A sparse representation technique for classification problems
In pattern recognition and machine learning, a classification problem refers to finding an algorithm for assigning a given input data into one of several categories. Many natural signals are sparse or compressible in the sense that they have short representations when expressed in a suitable basis. Motivated by the recent successful development of algorithms for sparse signal recovery, we apply the selective nature of sparse representation to perform classification. In order to find such sparse linear representation, we implement an ℓ1-minimization algorithm. This methodology overcomes the lack of robustness with respect to outliers. In contrast to other classification algorithms such as Support Vector Machines (SVM), no model selection dependence is involved.
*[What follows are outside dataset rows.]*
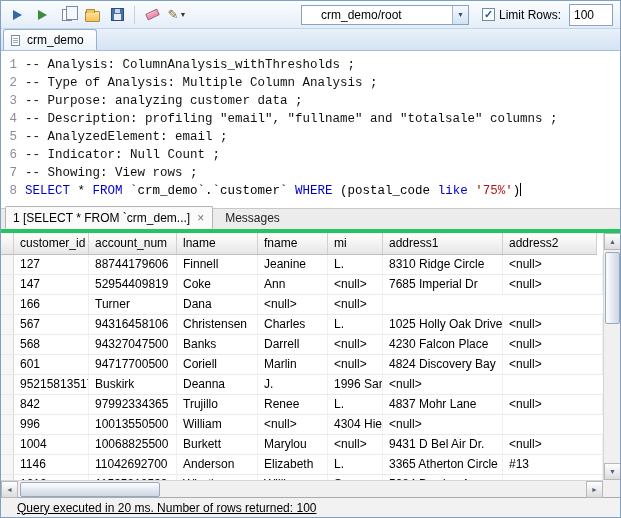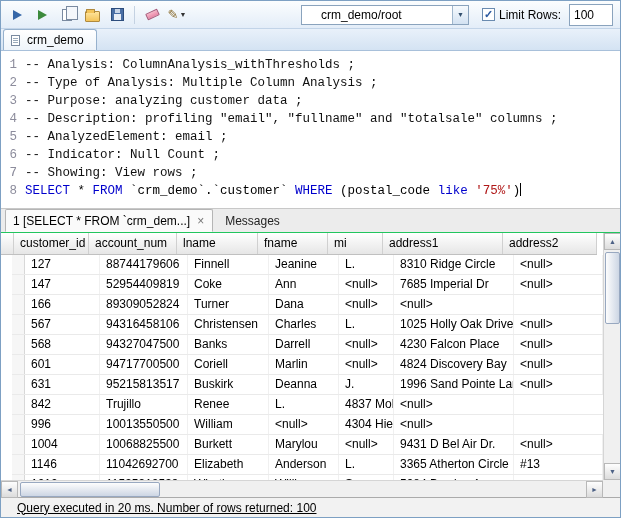--- a/index.html
+++ b/index.html
@@ -60,7 +60,7 @@
   .seg-pl { color:#000; }
   .caret { display:inline-block; width:1px; height:13px; background:#000; vertical-align:-2px; }
   
-  .res-tabbar { height:24px; background:#ececec; border-bottom:1px solid #22c55e; display:flex; align-items:flex-end; padding-left:4px; font-size:12px; }
+  .res-tabbar { height:24px; background:#ececec; border-bottom:4px solid #22c55e; display:flex; align-items:flex-end; padding-left:4px; font-size:12px; }
   .res-tab-active { height:23px; display:flex; align-items:center; gap:6px; padding:0 7px;
     background:#fafafa; border:1px solid #b5b5b5; border-bottom:1px solid #fafafa; border-radius:2px 2px 0 0; }
   .tab-close { color:#777; font-size:12px; line-height:1; padding:0 1px; }

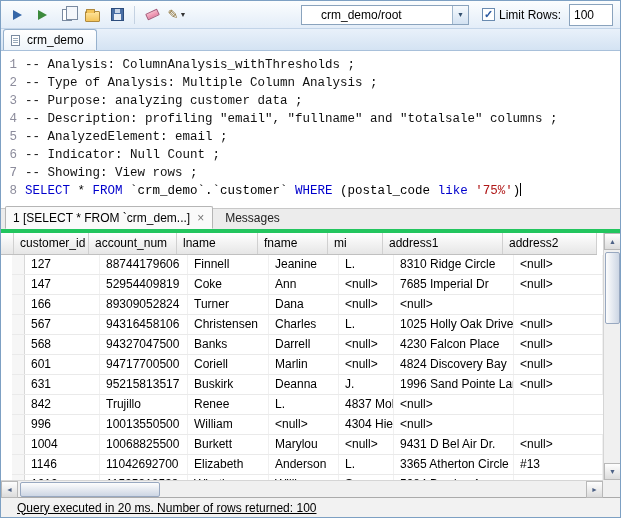--- a/index.html
+++ b/index.html
@@ -72,7 +72,7 @@
     font-size:12px; position:relative; z-index:2; margin-right:23px; }
   .t-head .h-cell { padding:3px 6px; border-right:1px solid #d0d0d0; white-space:nowrap; overflow:hidden; }
   .t-head .sel-cell { border-right:1px solid #d0d0d0; background:linear-gradient(#ffffff,#e6e6e6); }
-  .t-body { height:225px; overflow:hidden; margin-right:17px;padding-left:11px; }
+  .t-body { height:225px; overflow:hidden; margin-right:17px; }
   .t-row { height:20px; border-bottom:1px solid #eaeaea; font-size:12px; }
   .t-row .cell { padding:2px 6px; border-right:1px solid #f0f0f0; white-space:nowrap; overflow:hidden; }
   .t-row .sel-cell { background:#f6f6f6; border-right:1px solid #d8d8d8; }

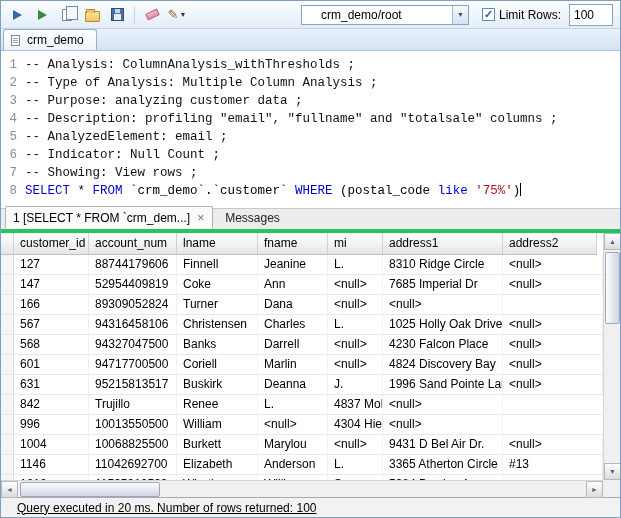--- a/index.html
+++ b/index.html
@@ -200,7 +200,6 @@
         <div class="t-row grid-cols">
           <div class="sel-cell"></div>
           <div class="cell">166</div>
-          <div class="cell">89309052824</div>
           <div class="cell">Turner</div>
           <div class="cell">Dana</div>
           <div class="cell">&lt;null&gt;</div>

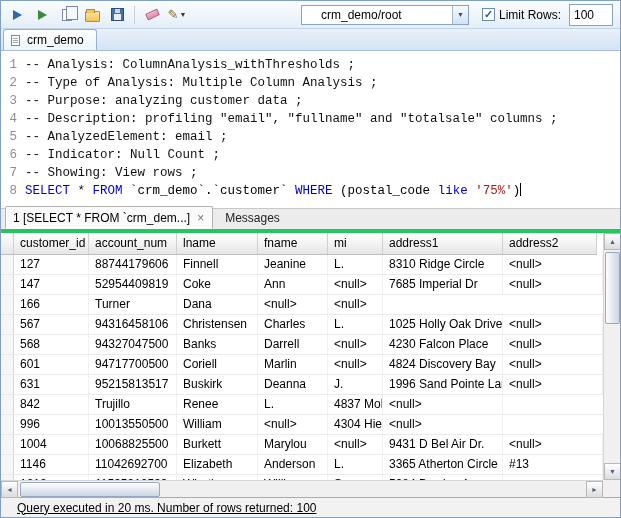--- a/index.html
+++ b/index.html
@@ -237,7 +237,6 @@
         </div>
         <div class="t-row grid-cols">
           <div class="sel-cell"></div>
-          <div class="cell">631</div>
           <div class="cell">95215813517</div>
           <div class="cell">Buskirk</div>
           <div class="cell">Deanna</div>

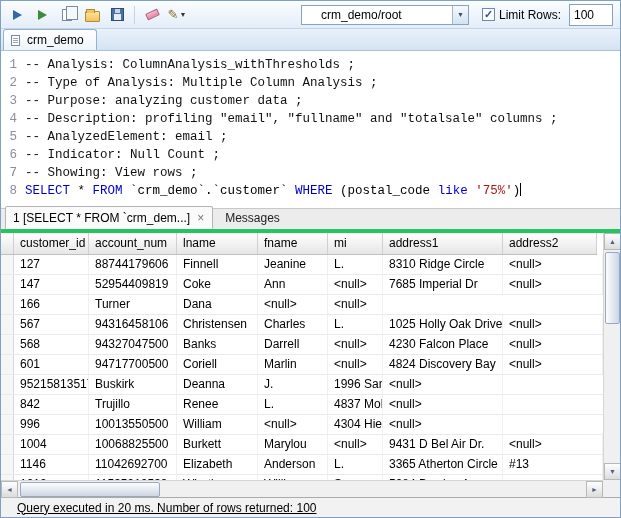--- a/index.html
+++ b/index.html
@@ -247,6 +247,7 @@
         <div class="t-row grid-cols">
           <div class="sel-cell"></div>
           <div class="cell">842</div>
+          <div class="cell">97992334365</div>
           <div class="cell">Trujillo</div>
           <div class="cell">Renee</div>
           <div class="cell">L.</div>

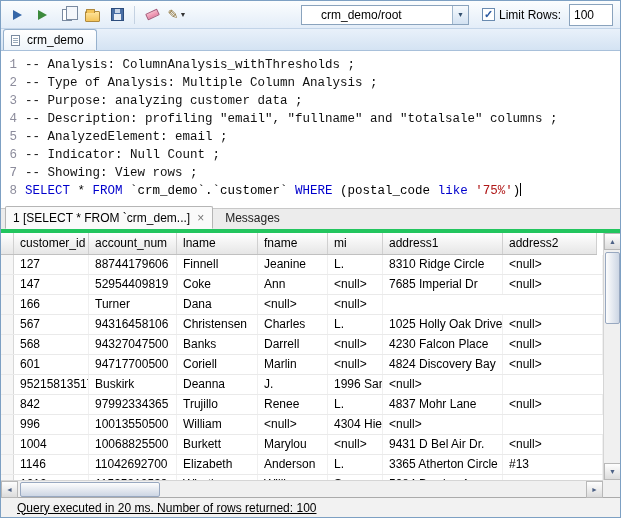--- a/index.html
+++ b/index.html
@@ -277,8 +277,8 @@
           <div class="sel-cell"></div>
           <div class="cell">1146</div>
           <div class="cell">11042692700</div>
+          <div class="cell">Anderson</div>
           <div class="cell">Elizabeth</div>
-          <div class="cell">Anderson</div>
           <div class="cell">L.</div>
           <div class="cell">3365 Atherton Circle</div>
           <div class="cell">#13</div>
The minimization algorithm is a convex relaxation-like algorithm that has been proven to efficiently recover sparse signals. To study its performance, the proposed method is applied to six tumor gene expression datasets with a large number of features but few samples. Our numerical results compare favorably with various SVM methods. We also test the effectiveness of our classification algorithm in the Fisher's Iris dataset where a large number of samples but a small number of features are available. Since the process and techniques for acquiring and analyzing data advance every day at high rates, we need to manage and analyze large amounts of data for several different scientific problems. Future work aims to study the performance of our classification method when dimensionality reduction techniques are applied, including feature selection and feature extraction strategies.
Sanchez Arias, Reinaldo, "A sparse representation technique for classification problems" (2011). ETD Collection for University of Texas, El Paso. AAI1494373.